While the unfollows looks scary, I’ve noticed that many of mine are spam accounts that are being deleted and the longest line you see for my account is 7 unfollows in one day.

Below that graph is where I think they have some really interesting data. You can narrow your tweets by Best, Good and All. Under Best they aggregate the tweets that gained the most traction/engagement, whether that means clicks, retweets, favorites etc. I am sure it is some fancy, proprietary algorithm to determine which tweets show under each category.

The thing I think is interesting about these analytics, is that most avid users of Twitter should already have access to these numbers from third party companies. I personally use bit.ly for click tracking, and the app BirdBrain for followers and unfollowers, but there are many others out there that track similar data.

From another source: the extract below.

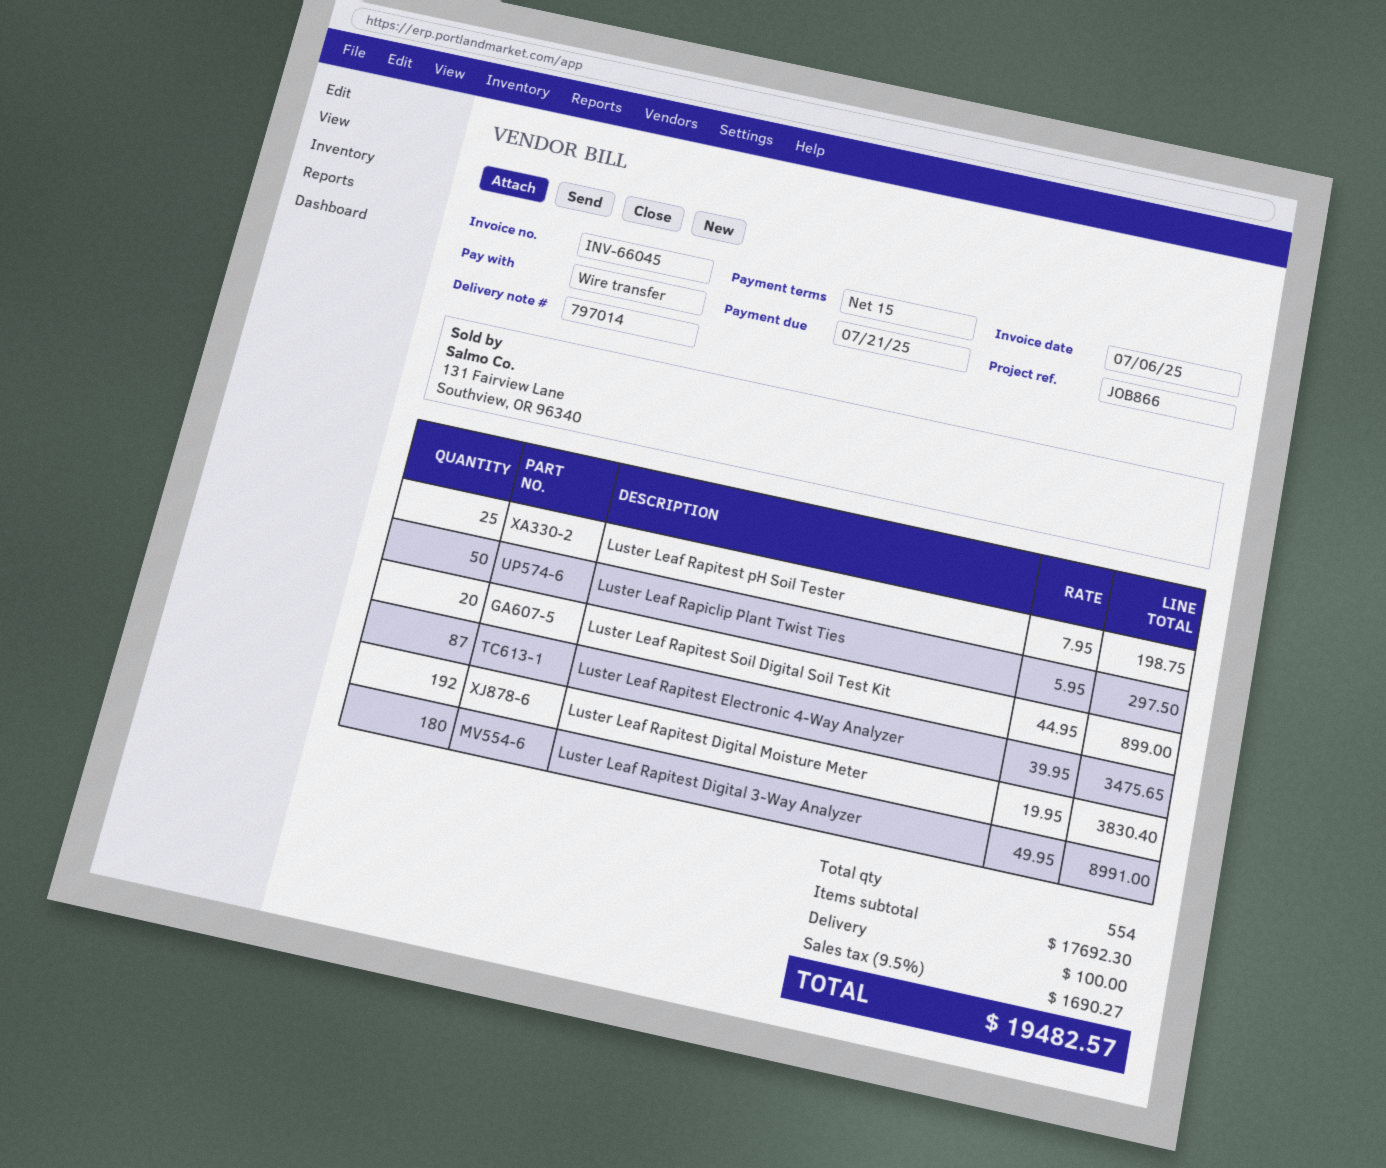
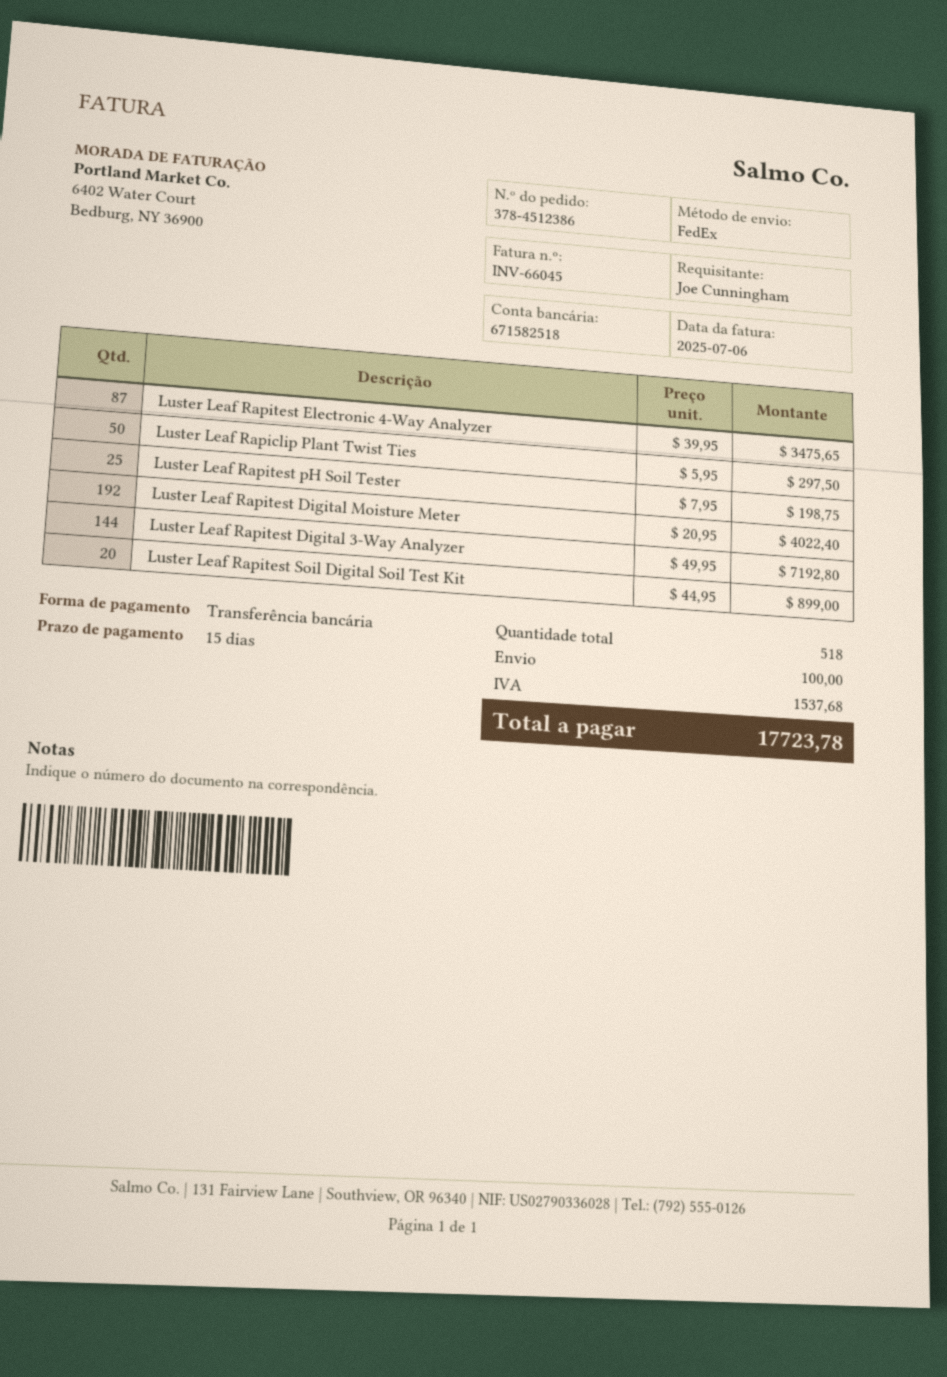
Luster Leaf Rapitest Digital Moisture Meter: 192 x 19.95 = 3830.40 -> 192 x 20.95 = 4022.40
Luster Leaf Rapitest Digital 3-Way Analyzer: 180 x 49.95 = 8991.00 -> 144 x 49.95 = 7192.80
total quantity: 554 -> 518
tax: 1690.27 -> 1537.68
total: 19482.57 -> 17723.78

However, I do like that these numbers are all in one place, easy to read and you can quickly get a baseline for what your average numbers are for clicks, replies, retweets etc. They allow you to download some of this information to a CSV, making it nice and easy to sort and analyze what works as well. The thing I don’t like about the download? It only includes time, the tweet, favorite numbers, retweet numbers and number of replies. I went through and manually documented clicks and noted which tweets generated a higher reach than normal for some of my accounts (it honestly only took 10 minutes to go through ~350 tweets).

I am sure Twitter is still working on what information they report and hopefully they will be actively adding more features and numbers. I’d like the download to contain a bit more data, like clicks, who retweeted, who replied, and include their follower numbers to get a better understanding of reach.

Have you checked out Twitter Analytics yet? What do you think? What do you think it is missing?

1 Comment
  • Mack Collier
    June 26, 2013

    Awesome find, thank you Monica!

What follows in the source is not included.